XLSCOUT’s Novelty Checker
The Novelty Checker makes patent searches easier for inventors. The tool searches for similar inventions to yours to determine whether a patent is feasible.
A step-by-step guide to conducting an AI-powered patent search with Novelty Checker can be accessed by clicking here.
XLSCOUT put the use of reinforcement learning to its AI-based Novelty Checker (patent searching tool) to get quality patent research reports in just 5 minutes. The Novelty Checker uses reinforcement learning to filter the noise by showing the relevant results on top of the list. To be precise, it assists in conducting patentability search to help you ensure that your innovation is unique. By selecting a few relevant and non-relevant results, users can apply them to the result set. The system takes the user’s feedback and then learns from it. It uses conceptual searching and re-ranks the results by bringing the quality results to the top and sending the noise to the bottom.
NLP in Business
The business community is frequently an early user of fresh technologies. They adapt them to novel scenarios to solve problems, run more effectively, and achieve greater profits. NLP is no exception. Natural language processing (NLP) is currently driving results in predictive analytics, market analysis, and human resources. Thus, the financial, manufacturing, and service sectors are likely to remain hotbeds of NLP applications.

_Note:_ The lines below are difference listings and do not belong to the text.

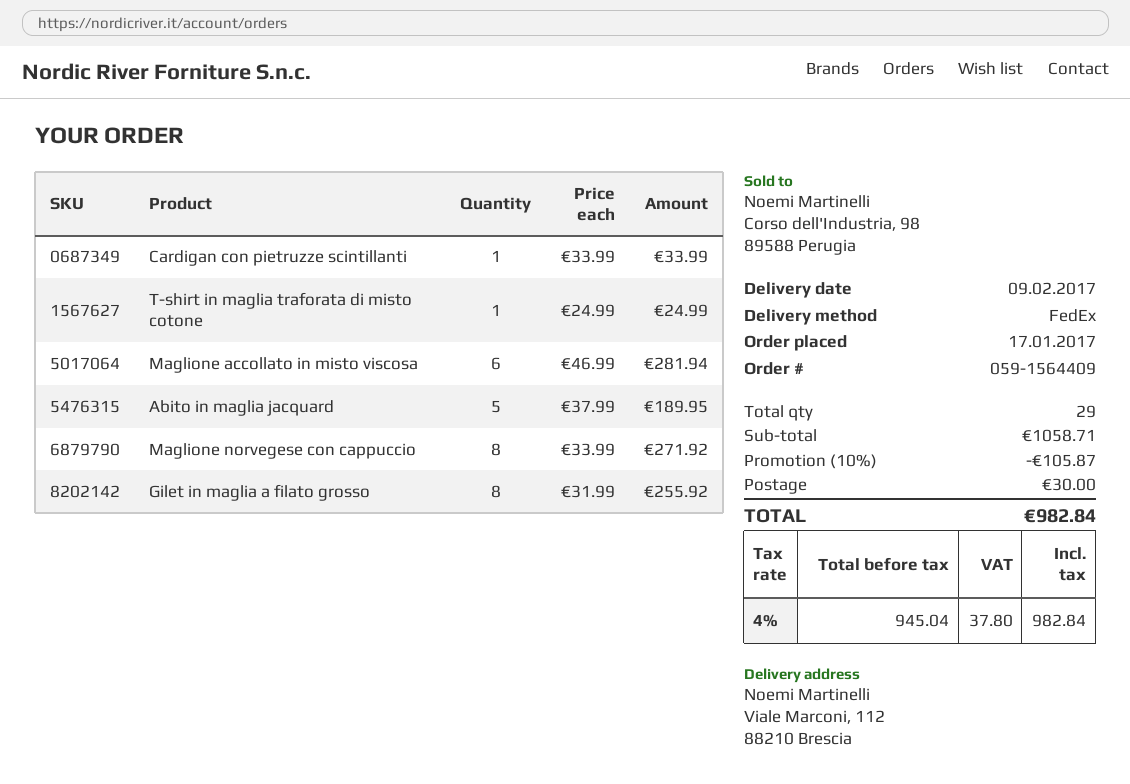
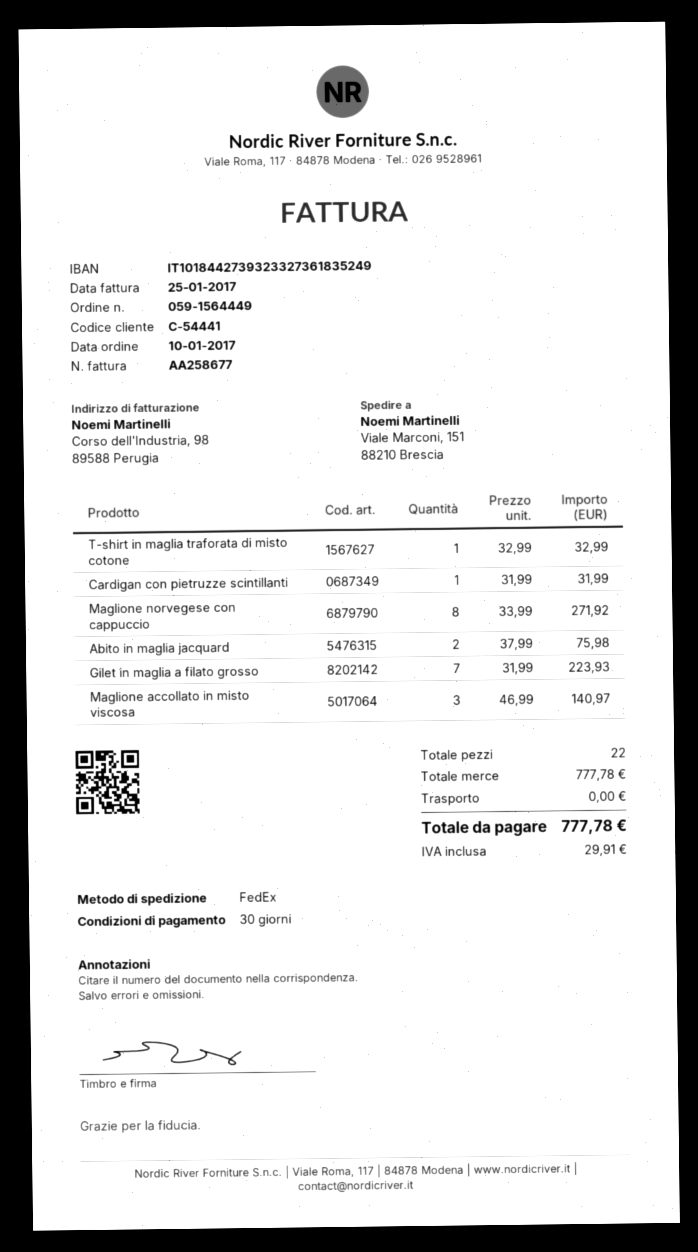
order number: 059-1564409 -> 059-1564449
order date: 2017-01-17 -> 2017-01-10
ship to: Viale Marconi, 112, 88210 Brescia -> Viale Marconi, 151, 88210 Brescia
Cardigan con pietruzze scintillanti: 1 x 33.99 = 33.99 -> 1 x 31.99 = 31.99
T-shirt in maglia traforata di misto cotone: 1 x 24.99 = 24.99 -> 1 x 32.99 = 32.99
Maglione accollato in misto viscosa: 6 x 46.99 = 281.94 -> 3 x 46.99 = 140.97
Abito in maglia jacquard: 5 x 37.99 = 189.95 -> 2 x 37.99 = 75.98
Gilet in maglia a filato grosso: 8 x 31.99 = 255.92 -> 7 x 31.99 = 223.93
total quantity: 29 -> 22
subtotal: 1058.71 -> 777.78
discount: 10% = 105.87 -> none
shipping: 30.00 -> 0.00
tax: 37.80 -> 29.91
total: 982.84 -> 777.78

NLP use case: Smart Contracts
Blockchain, like NLP, is transforming industries. In general, it is an ideal system for storing and executing digital contracts. This is because, it is an immutable record of transactions stored on a distributed, secure database. Smart contracts, or code on the blockchain, reflect real-world conditions. These conditions, when met, result in the automatic execution of the contract’s stipulations. A machine’s interpretation of human input, for example, could initiate the disbursement of funds or access to a secure file.